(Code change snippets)
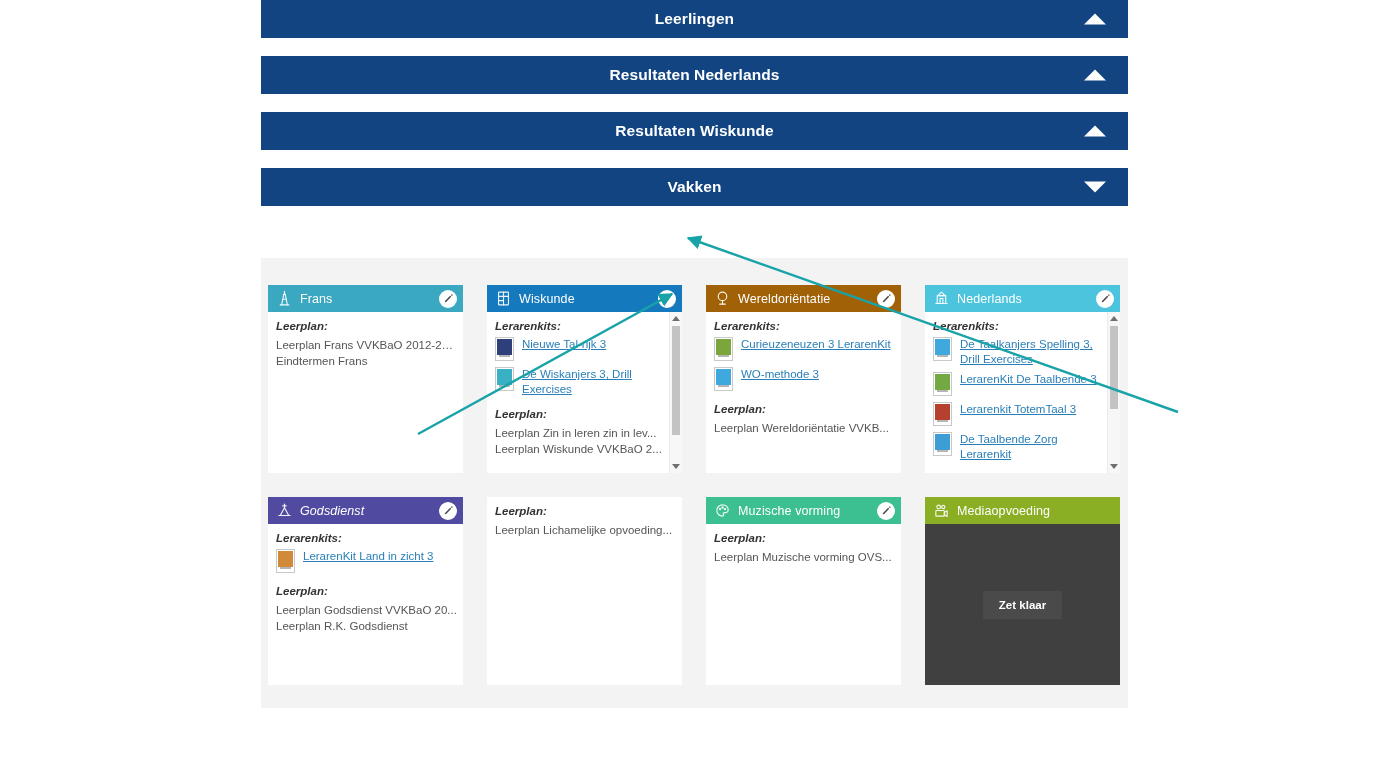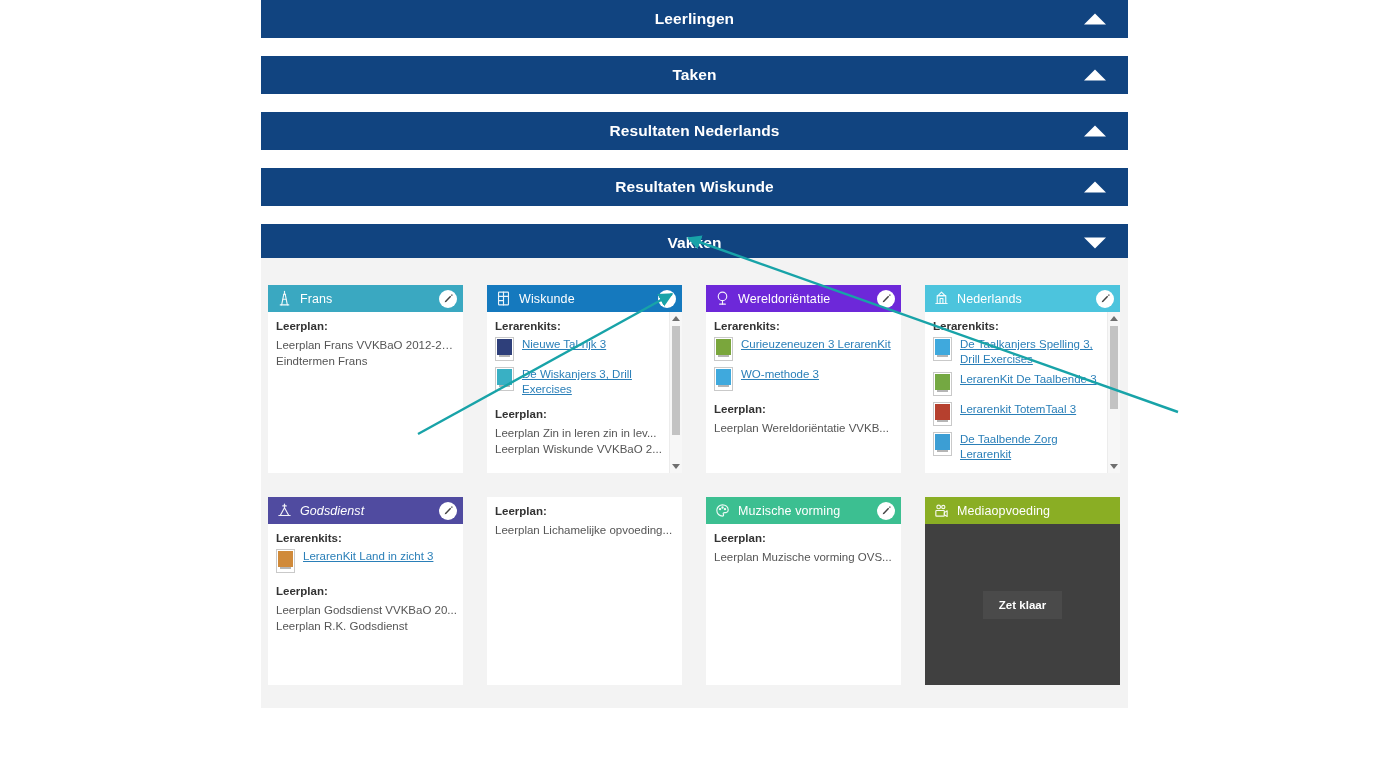--- a/index.html
+++ b/index.html
@@ -116,20 +116,21 @@
   .card-content {
     flex: 1 1 auto;
     padding: 8px 6px 6px 8px;
     overflow: hidden;
   }
   .sec-label {
     font-size: 11.5px;
     font-weight: bold;
     color: #333333;
     margin: 0 0 5px 0;
+    font-style: italic;
   }
   .sec-label.spaced { margin-top: 12px; }
 
   .kit-row {
     display: flex;
     align-items: flex-start;
     margin-bottom: 6px;
   }
   .kit-thumb {
     flex: 0 0 19px;
@@ -222,24 +223,20 @@
   .annot { position: absolute; left: 0; top: 0; width: 1384px; height: 762px; pointer-events: none; }
 </style>
 </head>
 <body>
 
 <div id="page">
 
   <div class="accordion" id="accordion">
       <div class="acc-bar">
         <span class="acc-title">Leerlingen</span>
-        <span class="acc-caret up"></span>
-      </div>
-      <div class="acc-bar">
-        <span class="acc-title">Taken</span>
         <span class="acc-caret up"></span>
       </div>
       <div class="acc-bar">
         <span class="acc-title">Resultaten Nederlands</span>
         <span class="acc-caret up"></span>
       </div>
       <div class="acc-bar">
         <span class="acc-title">Resultaten Wiskunde</span>
         <span class="acc-caret up"></span>
       </div>
@@ -325,21 +322,21 @@
               <span class="sb-track">
                 <span class="sb-thumb" style="display:block;margin-top:4%;height:82%"></span>
               </span>
               <span class="sb-arrow down">
                 <s></s>
               </span>
             </div>
           </div>
         </div>
         <div class="card">
-          <div class="card-head" style="background: #6d28d9;">
+          <div class="card-head" style="background: #a16207;">
             <span class="head-icon">
               <svg width="17" height="17" viewBox="0 0 24 24" fill="none" stroke="#ffffff" stroke-width="1.6" stroke-linecap="round" stroke-linejoin="round">
                 <circle cx="12" cy="9" r="6"></circle>
                 <path d="M12 15v5"></path>
                 <path d="M8 20h8"></path>
               </svg>
             </span>
             <span class="card-title">Wereldoriëntatie</span>
             <span class="edit-btn">
               <svg width="11" height="11" viewBox="0 0 24 24" fill="#444444">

» **Problem details**
Your copy must hold every record above in its exact wording and must hold no pictures.

» **Solution to this exercise**
--- a/index.html
+++ b/index.html
@@ -116,20 +116,21 @@
   .card-content {
     flex: 1 1 auto;
     padding: 8px 6px 6px 8px;
     overflow: hidden;
   }
   .sec-label {
     font-size: 11.5px;
     font-weight: bold;
     color: #333333;
     margin: 0 0 5px 0;
+    font-style: italic;
   }
   .sec-label.spaced { margin-top: 12px; }
 
   .kit-row {
     display: flex;
     align-items: flex-start;
     margin-bottom: 6px;
   }
   .kit-thumb {
     flex: 0 0 19px;
@@ -222,24 +223,20 @@
   .annot { position: absolute; left: 0; top: 0; width: 1384px; height: 762px; pointer-events: none; }
 </style>
 </head>
 <body>
 
 <div id="page">
 
   <div class="accordion" id="accordion">
       <div class="acc-bar">
         <span class="acc-title">Leerlingen</span>
-        <span class="acc-caret up"></span>
-      </div>
-      <div class="acc-bar">
-        <span class="acc-title">Taken</span>
         <span class="acc-caret up"></span>
       </div>
       <div class="acc-bar">
         <span class="acc-title">Resultaten Nederlands</span>
         <span class="acc-caret up"></span>
       </div>
       <div class="acc-bar">
         <span class="acc-title">Resultaten Wiskunde</span>
         <span class="acc-caret up"></span>
       </div>
@@ -325,21 +322,21 @@
               <span class="sb-track">
                 <span class="sb-thumb" style="display:block;margin-top:4%;height:82%"></span>
               </span>
               <span class="sb-arrow down">
                 <s></s>
               </span>
             </div>
           </div>
         </div>
         <div class="card">
-          <div class="card-head" style="background: #6d28d9;">
+          <div class="card-head" style="background: #a16207;">
             <span class="head-icon">
               <svg width="17" height="17" viewBox="0 0 24 24" fill="none" stroke="#ffffff" stroke-width="1.6" stroke-linecap="round" stroke-linejoin="round">
                 <circle cx="12" cy="9" r="6"></circle>
                 <path d="M12 15v5"></path>
                 <path d="M8 20h8"></path>
               </svg>
             </span>
             <span class="card-title">Wereldoriëntatie</span>
             <span class="edit-btn">
               <svg width="11" height="11" viewBox="0 0 24 24" fill="#444444">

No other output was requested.